• Activity: Exactly as written, retype the lines that run from the line holding "text: Zespół Zbierania" through the end of the records below. Do not include pictures.

• Exercise material:
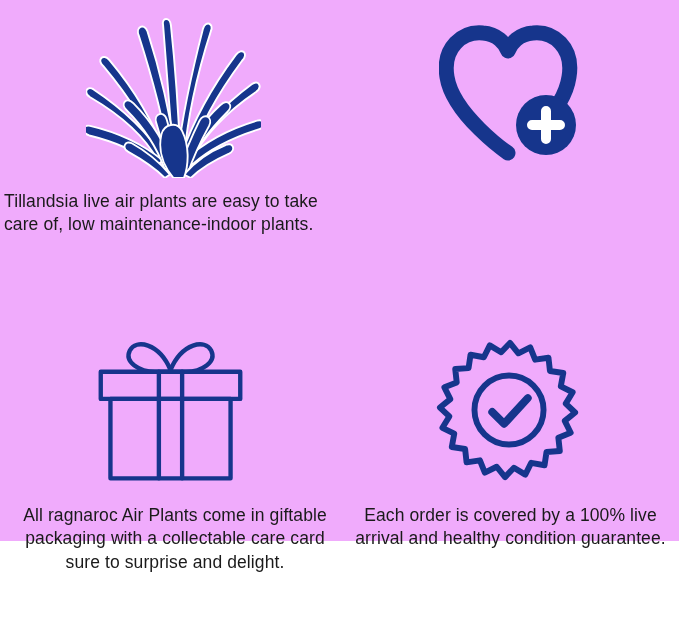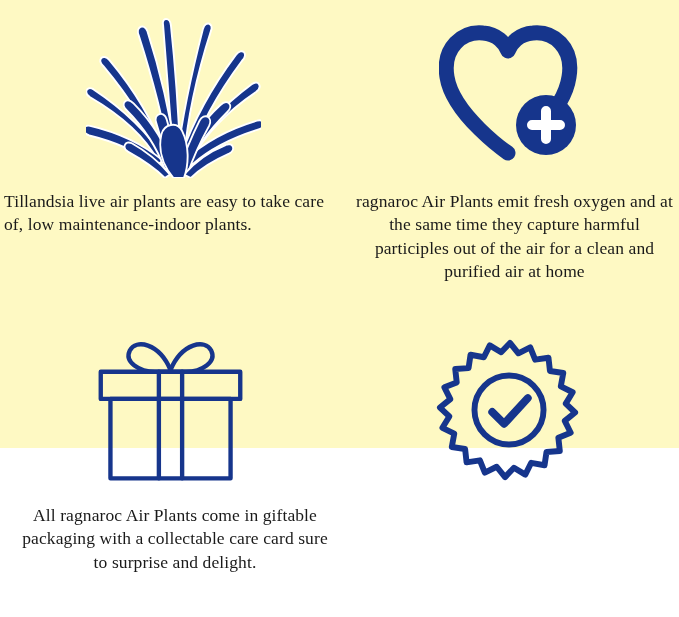"Tillandsia live air plants are" #feature-grid { background: #fef9c3 -> #f0abfc; font-family: Liberation Serif, serif -> none; height: 448px -> 541px }
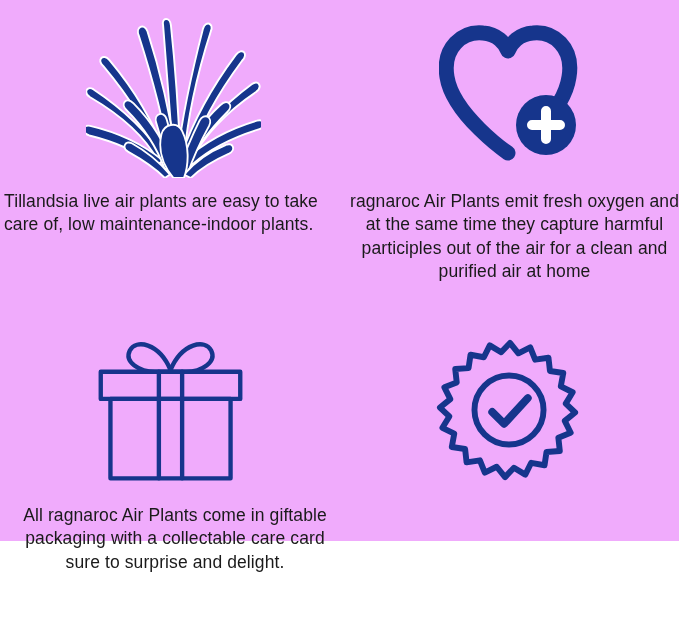"ragnaroc Air Plants emit fresh" div.caption { html: <div>ragnaroc Air Plants emit fresh oxygen and at the same time they capture harmful participles out of the air for a clean and purified air at home</div> -> none }
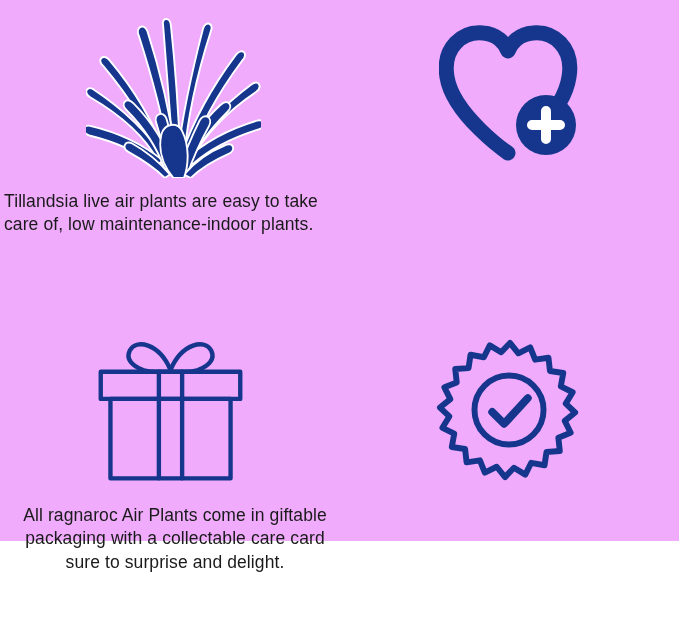"Each order is covered by" div.caption { html: none -> <div>Each order is covered by a 100% live arrival and healthy condition guarantee.</div> }
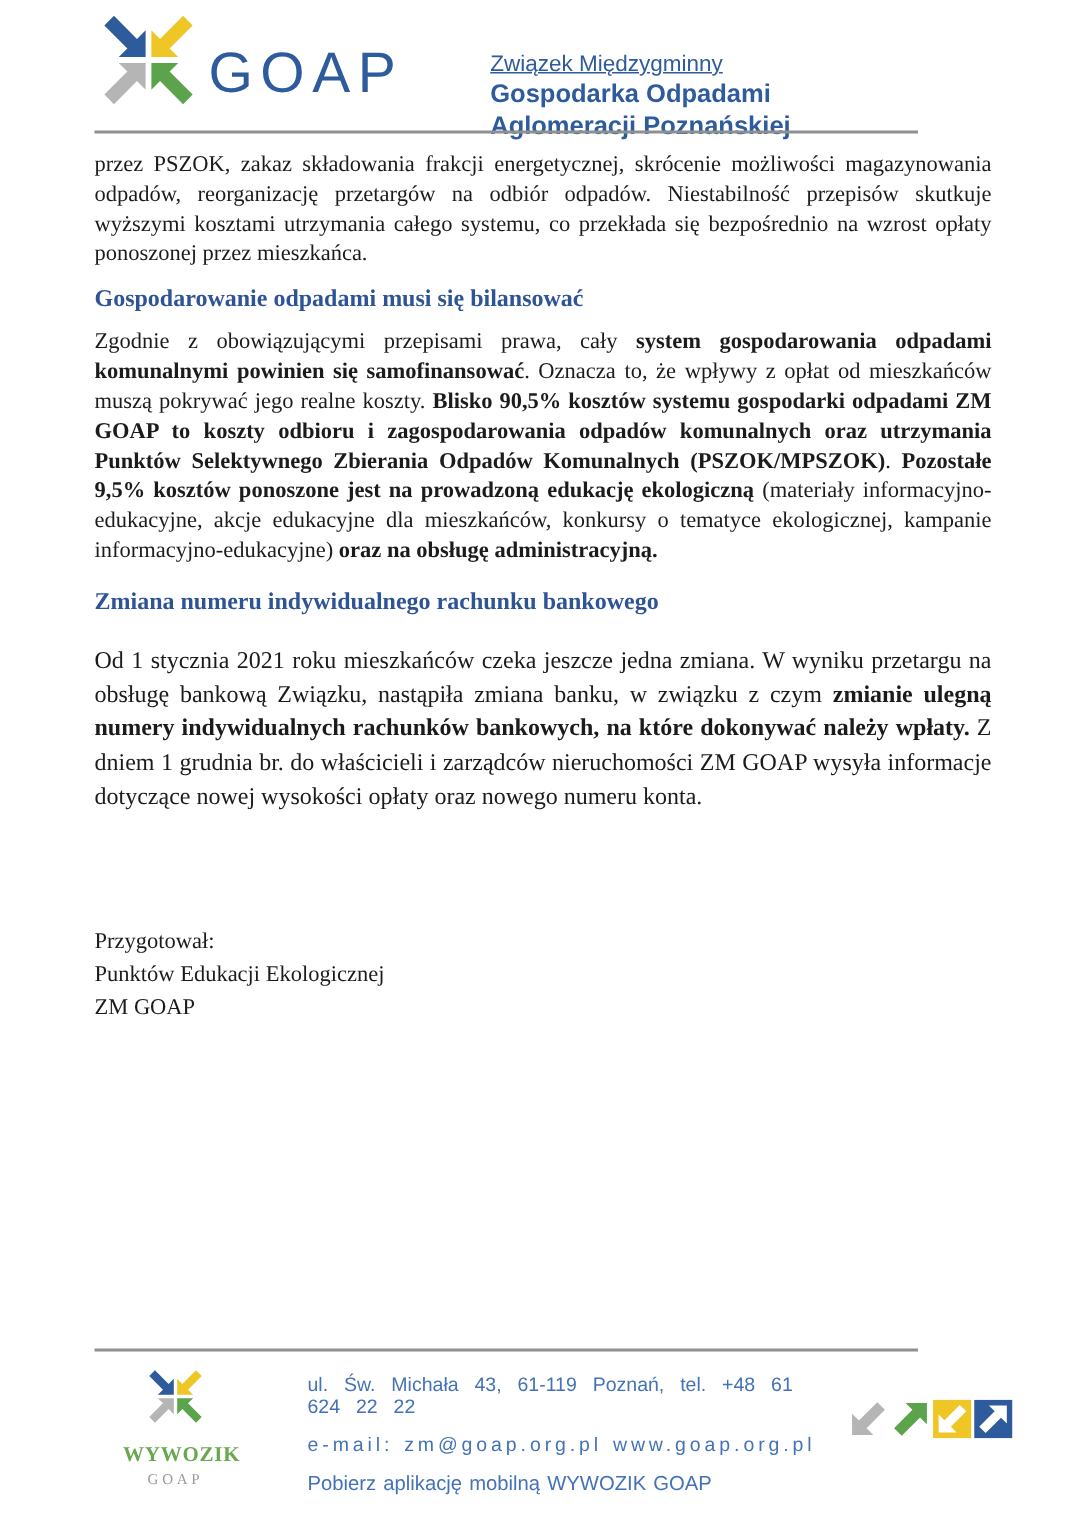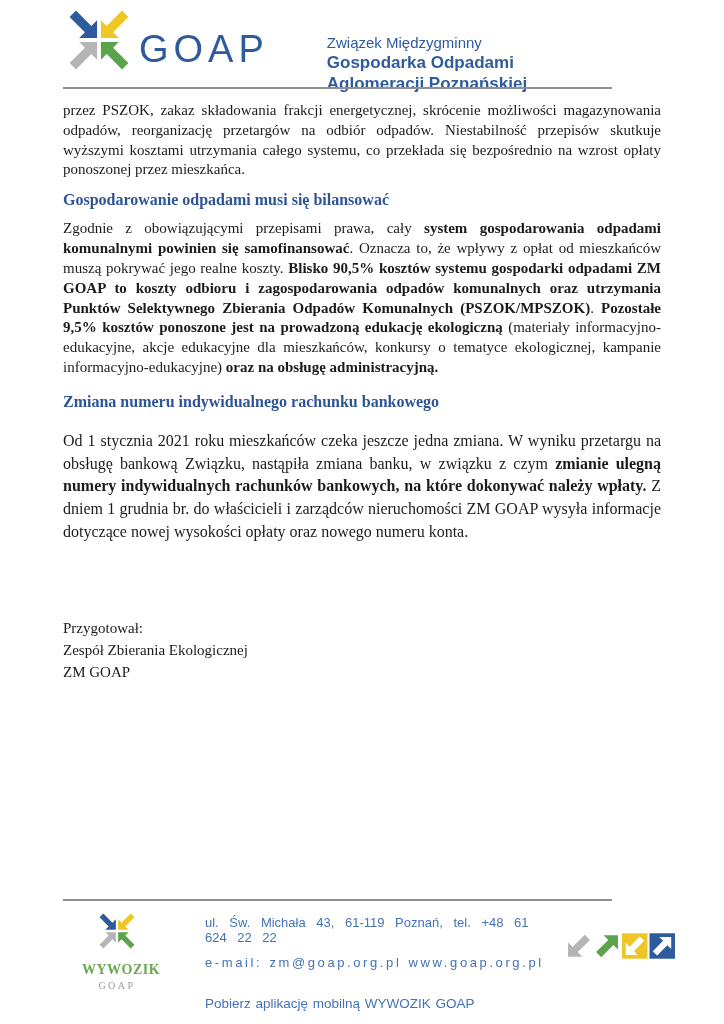"Związek Międzygminny" .org-line1 { text-decoration: none -> underline }
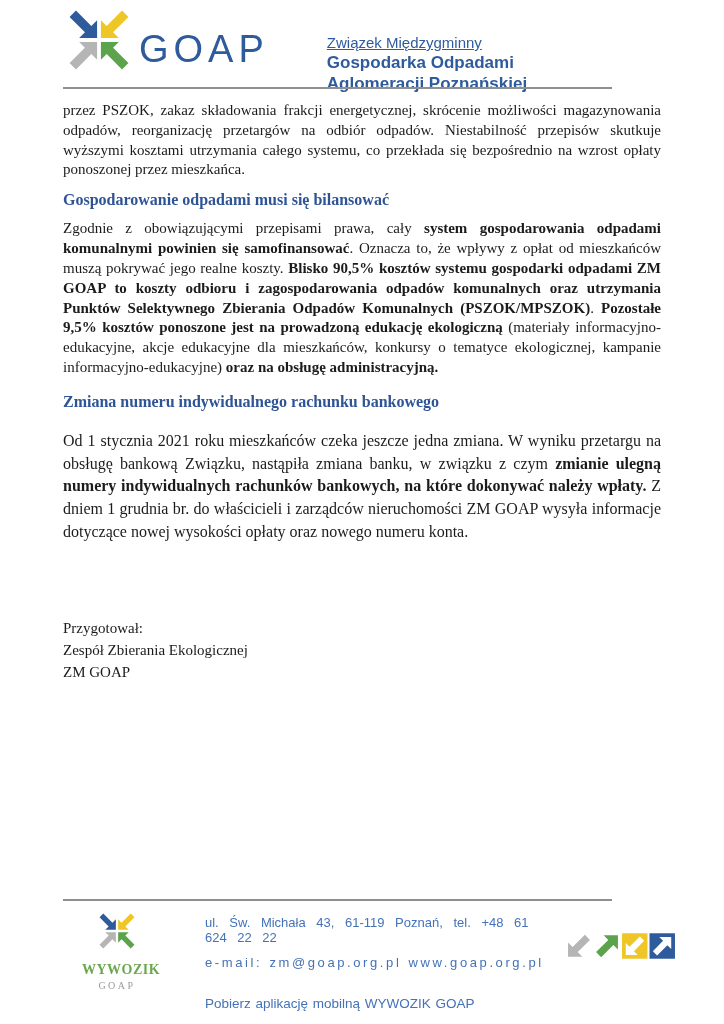"Zespół Zbierania Ekologicznej" div { text: Zespół Zbierania -> Punktów Edukacji }
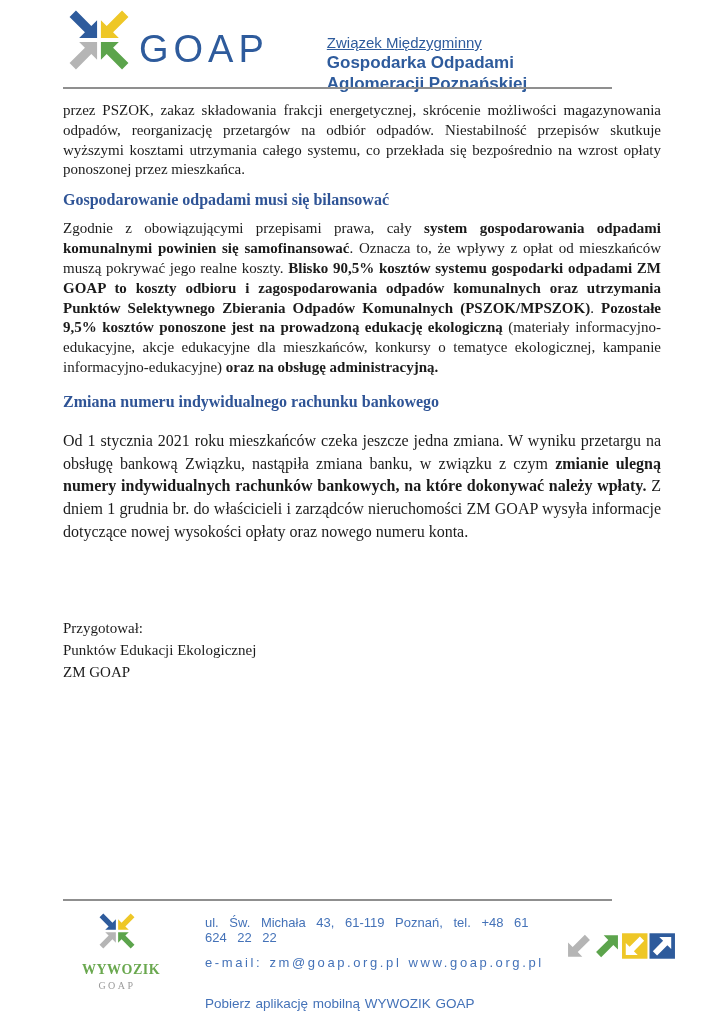"Pobierz aplikację mobilną WYWOZIK GOAP" .f-line3 { margin-top: 26px -> 11px }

• Worked solution:
"Zespół Zbierania Ekologicznej" div { text: Zespół Zbierania -> Punktów Edukacji }
"Pobierz aplikację mobilną WYWOZIK GOAP" .f-line3 { margin-top: 26px -> 11px }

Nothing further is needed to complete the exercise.